“Malu bukanlah minder. Minder muncul sebab rasa takut. Malu terbit sebab keberanian.”
Sebahagian dari iman ada dalam rasa malu. Demikian sebuah ajaran sering kudengar sejak kecil. Namun baru belakangan kusadari, bahwa ternyata apa yang kupahami dulu kurang tepat. Malu yang dimaksud dalam ajaran itu, kiranya bukan sesuatu semacam ketidakpercayaan diri, atau keminderan. Ia adalah malu yang luhur, yang justru didasarkan pada keberanian tingkat tinggi.
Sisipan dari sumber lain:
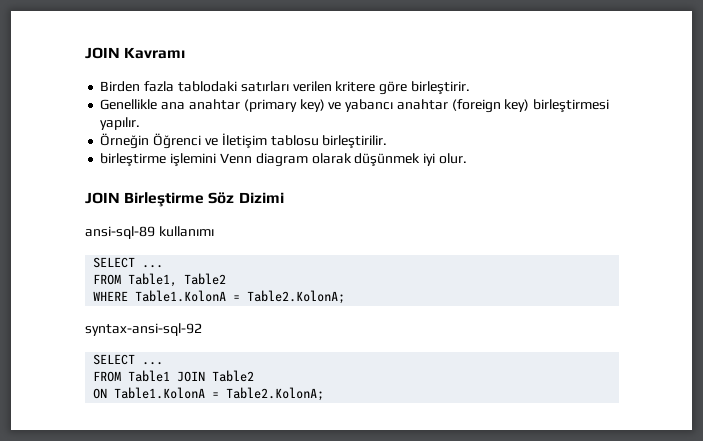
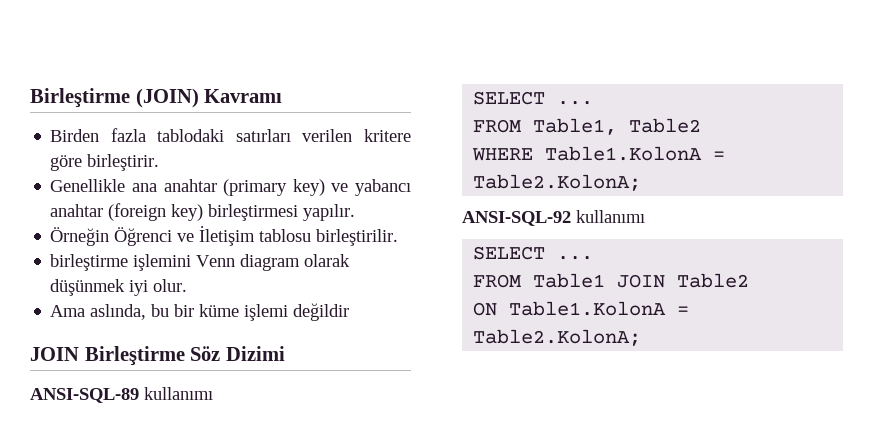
- JOIN Kavramı
+ Birleştirme (JOIN) Kavramı
+ Ama aslında, bu bir küme işlemi değildir
- ansi-sql-89 kullanımı
+ ANSI-SQL-89 kullanımı
- syntax-ansi-sql-92
+ ANSI-SQL-92 kullanımı

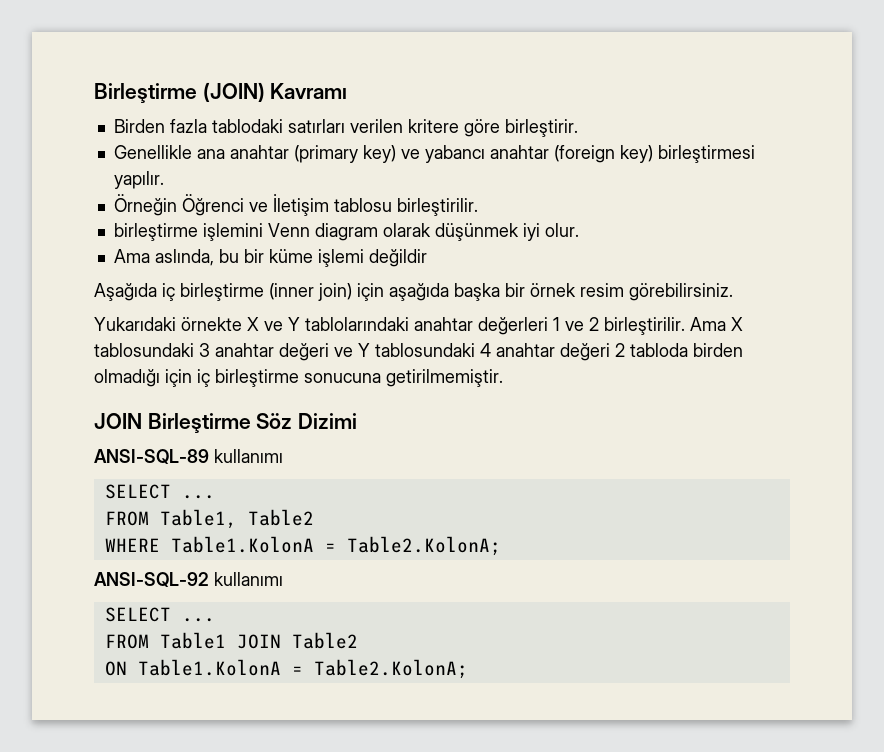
+ Aşağıda iç birleştirme (inner join) için aşağıda başka bir örnek resim görebilirsiniz.
+ Yukarıdaki örnekte X ve Y tablolarındaki anahtar değerleri 1 ve 2 birleştirilir. Ama X tablosundaki 3 anahtar değeri ve Y tablosundaki 4 anahtar değeri 2 tabloda birden olmadığı için iç birleştirme sonucuna getirilmemiştir.

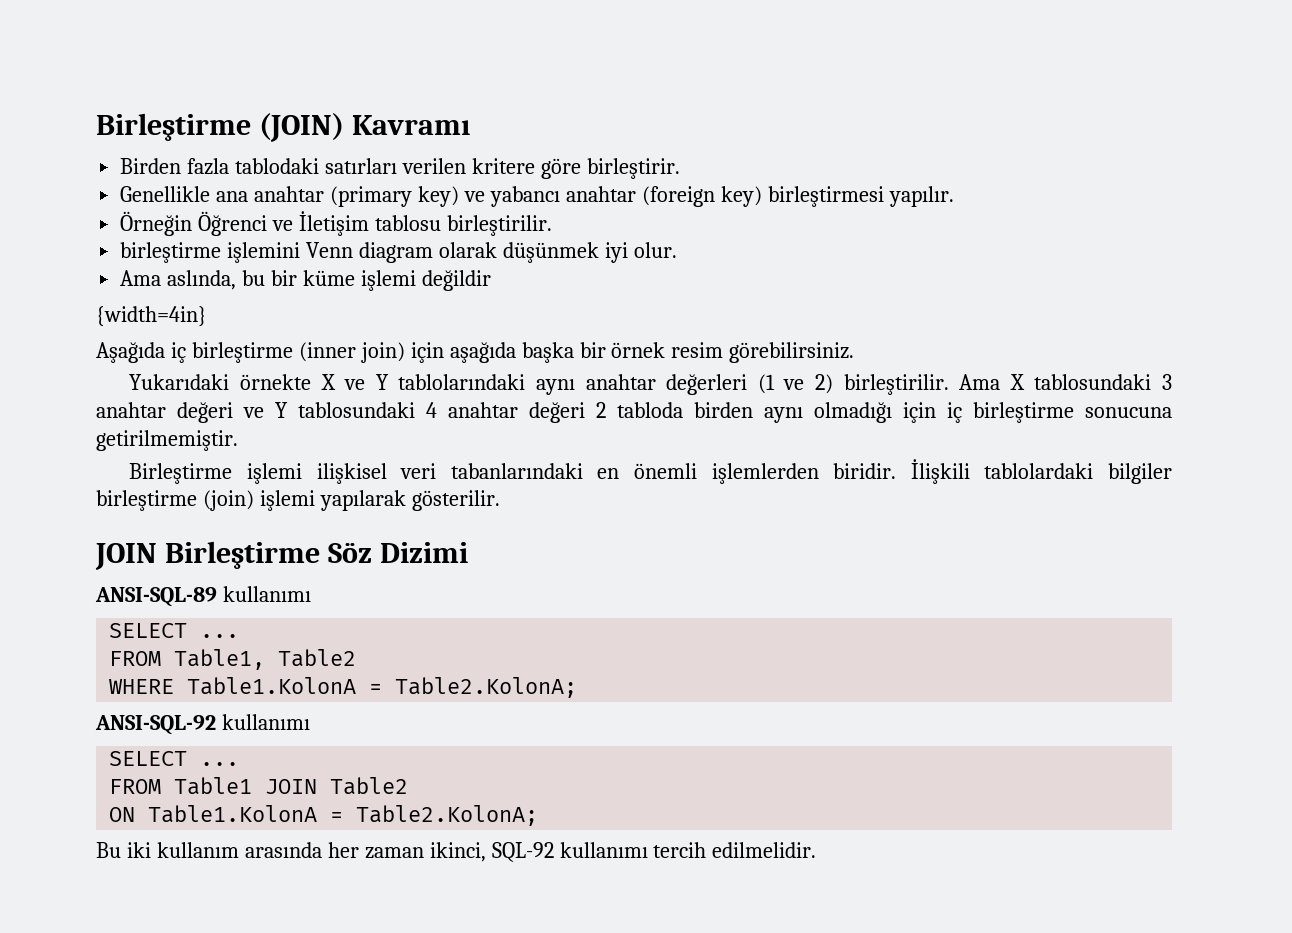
+ {width=4in}
- Yukarıdaki örnekte X ve Y tablolarındaki anahtar değerleri 1 ve 2 birleştirilir.
+ Yukarıdaki örnekte X ve Y tablolarındaki aynı anahtar değerleri (1 ve 2) birleştirilir.
- Ama X tablosundaki 3 anahtar değeri ve Y tablosundaki 4 anahtar değeri 2 tabloda birden olmadığı için iç birleştirme sonucuna getirilmemiştir.
+ Ama X tablosundaki 3 anahtar değeri ve Y tablosundaki 4 anahtar değeri 2 tabloda birden aynı olmadığı için iç birleştirme sonucuna getirilmemiştir.
+ Birleştirme işlemi ilişkisel veri tabanlarındaki en önemli işlemlerden biridir. İlişkili tablolardaki bilgiler birleştirme (join) işlemi yapılarak gösterilir.
+ Bu iki kullanım arasında her zaman ikinci, SQL-92 kullanımı tercih edilmelidir.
Malu yang bagian dari iman, kiranya adalah malu dalam ketaatan. Cobalah berhenti sejenak, dan tengoklah diri dalam kehidupan ini. Segera lah kan kita insyafi, bahwa takkan sanggup nikmat hidup terhitung, meski dengan pena yang dibekali tinta sebanyak air samudera. Namun sungguh itu tak cukup menakjubkan, sebab Tuhan kiranya bekali insan dengan petunjuk untuk menjadi pemakmurnya. Petunjuk yang sedemikian gamblang, jelas, dan terang, hingga diri ini cukuplah menaati. Maka memang sungguh sederhana hidup ini: berada di jalan ketaatan. Dan kita akan jadi khalifah, yang bertugas menjadi pemakmur bumi.
Berbekal akal sehat sedikit sahaja, nyata lah bahwa memang tiada yang layak dilakukan diri selain taat. Bagaimana tidak? Sedang kita berasal dariNya, hidup dalam duniaNya, berbekal segala hal karuniaNya. Lalu di mana kah ada ruang untuk keluar dari ketaatan?
Maka malu, adalah rasa yang wajib hadir kala diri melenceng dari ketaatan. Malu, sebab kita bermaksiat kepadaNya, melanggar aturan yang sejatinya Dia berikan untuk kepentingan kita sendiri, menggunakan nikmatNya pula. Apakah yang lebih layak untuk dirasakan selain malu dalam hal ini?
Namun sungguh, malu jenis ini memerlukan keberanian. Sebab jiwa yang mampu menyadari hal serupa ini hanyalah jiwa yang bersih, karena terus membersihkan diri. Jauh lebih kencang di zaman ini, suara-suara yang kan membisiki bahwa di luar ketaatan ada lebih banyak kenikmatan. Dan melawan bisikan ini, yang acapkali berasal dari dalam diri, amat memerlukan keberanian.
Di titik inilah, baru kupahami bahwa insan yang malu, bukanlah ia yang minder. Insan dengan rasa malu, malu sebab keluar dari ketaatan, maka ia berani tuk menjadi tidak popular dari kerumunan pengejar kenikmatan. Sedang ia yang minder, sejatinya hanyalah takut akan anggapan sekeliling yang tak esensial, yang takkan mendatangkan keburukan di hari akhir nanti. Inilah minder serupa takut bicara di depan umum, takut bergaul dengan orang yang lebih tinggi kedudukannya, takut mencoba sebuah penugasan, dan lain sebagainya. Berbeda dengan malu, minder seperti ini lahir dari rasa takut.
Sedang malu yang sejati, adalah semacam malu berbuat dosa, malu bermaksiat, malu meninggalkan ketaatan sebab malas, dan seterusnya. Maka diberanikanlah diri tuk melawan itu semua, sebab tidak ingin menanggung malu pada Tuhan di hari akhir kelak.